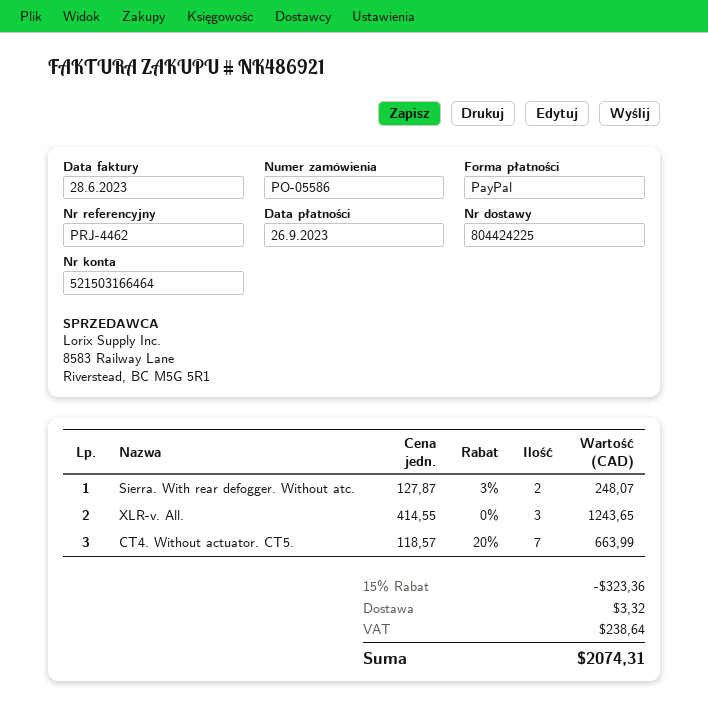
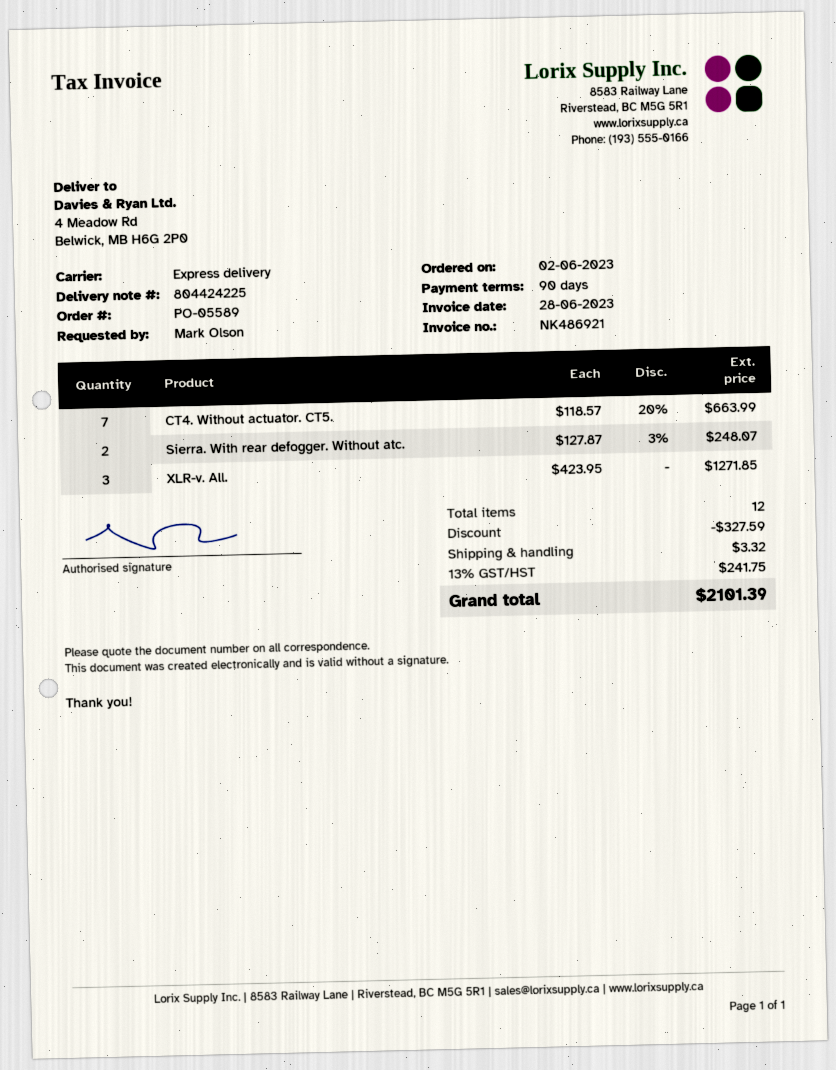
order number: PO-05586 -> PO-05589
XLR-v. All.: 3 x 414.55 = 1243.65 -> 3 x 423.95 = 1271.85
discount: 323.36 -> 327.59
tax: 238.64 -> 241.75
total: 2074.31 -> 2101.39

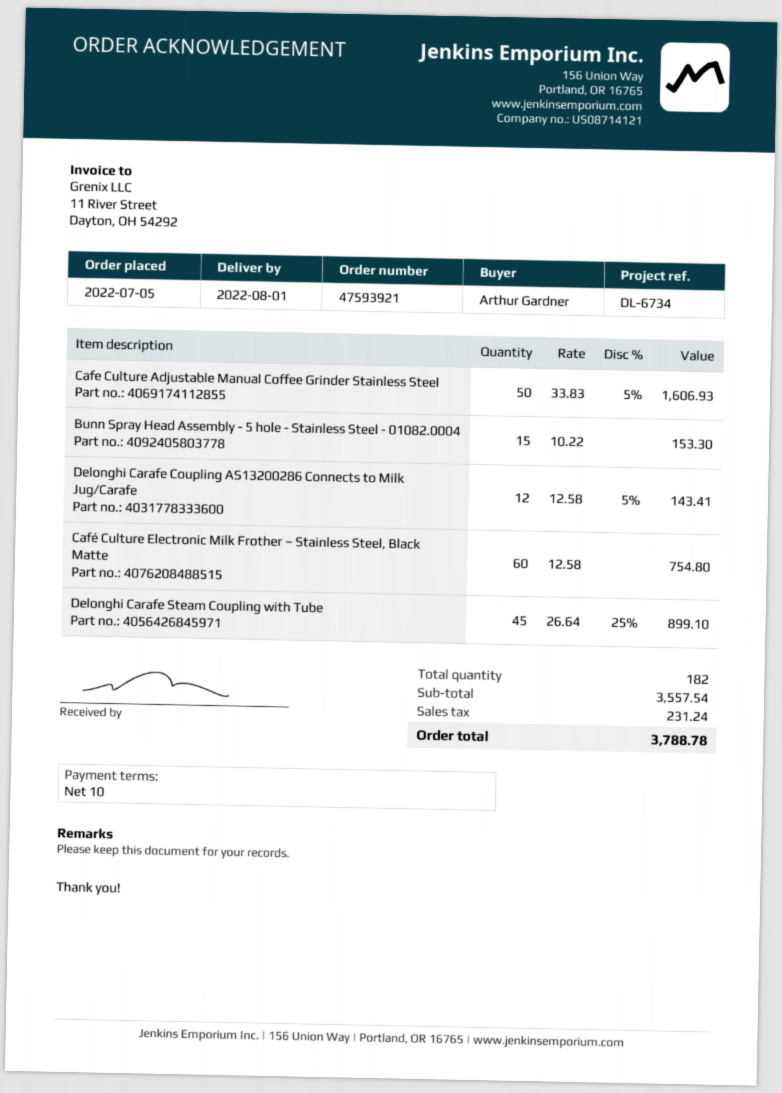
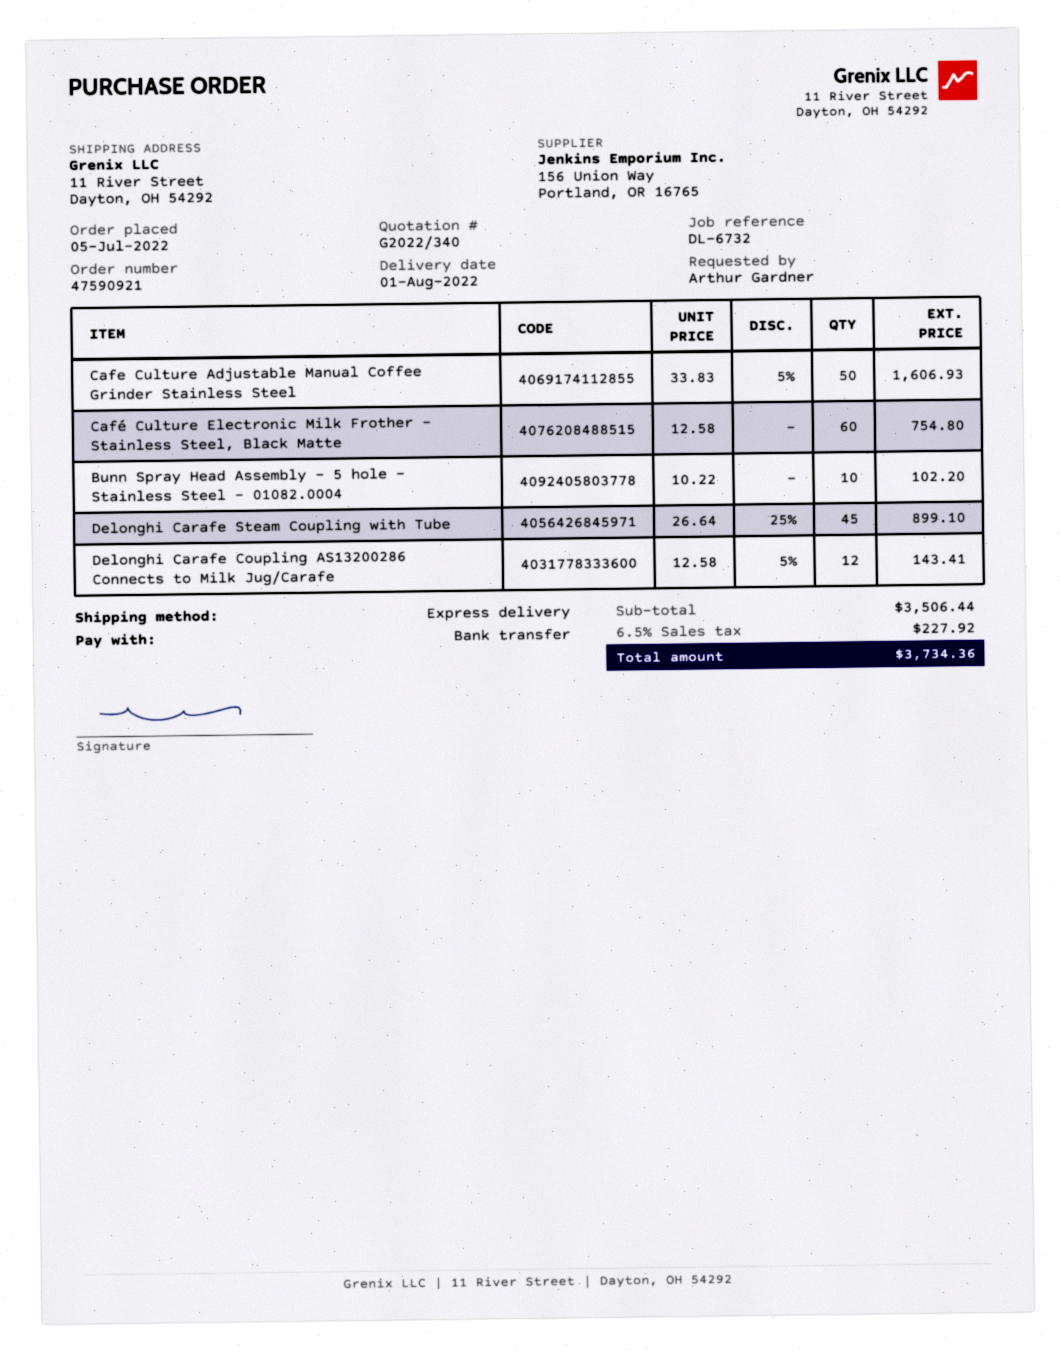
order number: 47593921 -> 47590921
reference: DL-6734 -> DL-6732
Bunn Spray Head Assembly - 5 hole - Stainless Steel - 01082.0004: 15 x 10.22 = 153.30 -> 10 x 10.22 = 102.20
subtotal: 3557.54 -> 3506.44
tax: 231.24 -> 227.92
total: 3788.78 -> 3734.36

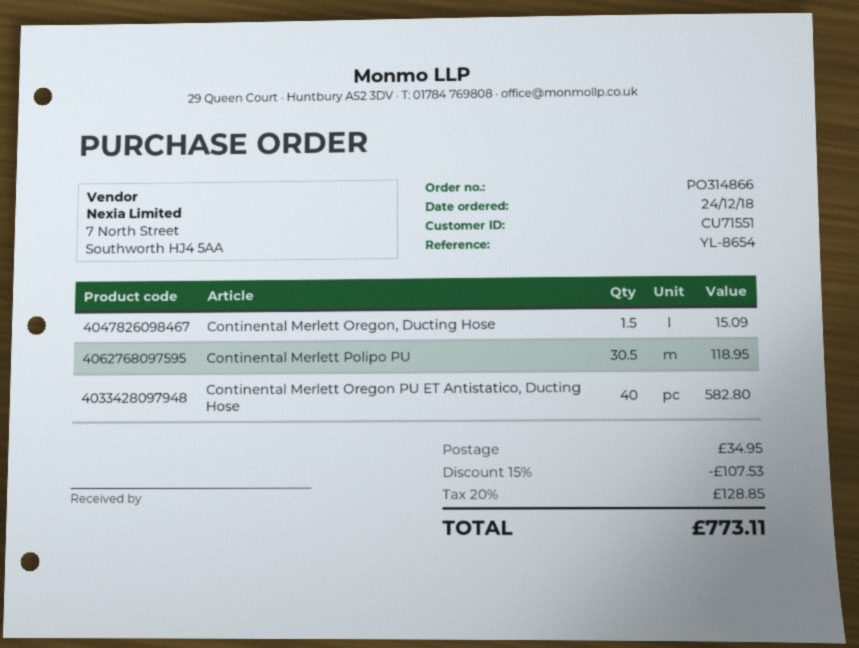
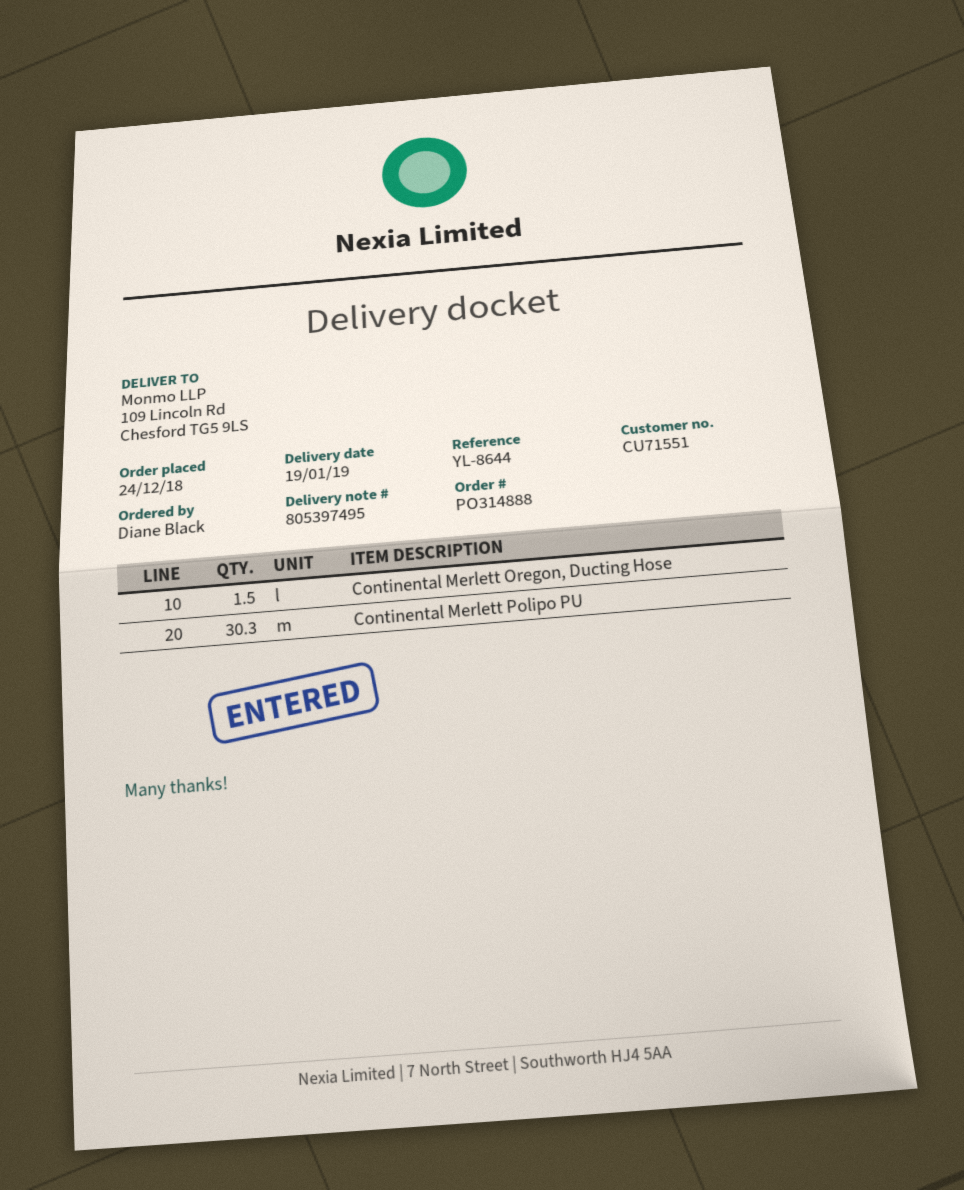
order number: PO314866 -> PO314888
reference: YL-8654 -> YL-8644
Continental Merlett Polipo PU: 30.5 -> 30.3
Continental Merlett Oregon PU ET Antistatico, Ducting Hose: 40 -> none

### Task to carry out:
The answer must be every line from the records above that contains "Continental".

### Output of the exercise:
Continental Merlett Polipo PU: 30.5 -> 30.3
Continental Merlett Oregon PU ET Antistatico, Ducting Hose: 40 -> none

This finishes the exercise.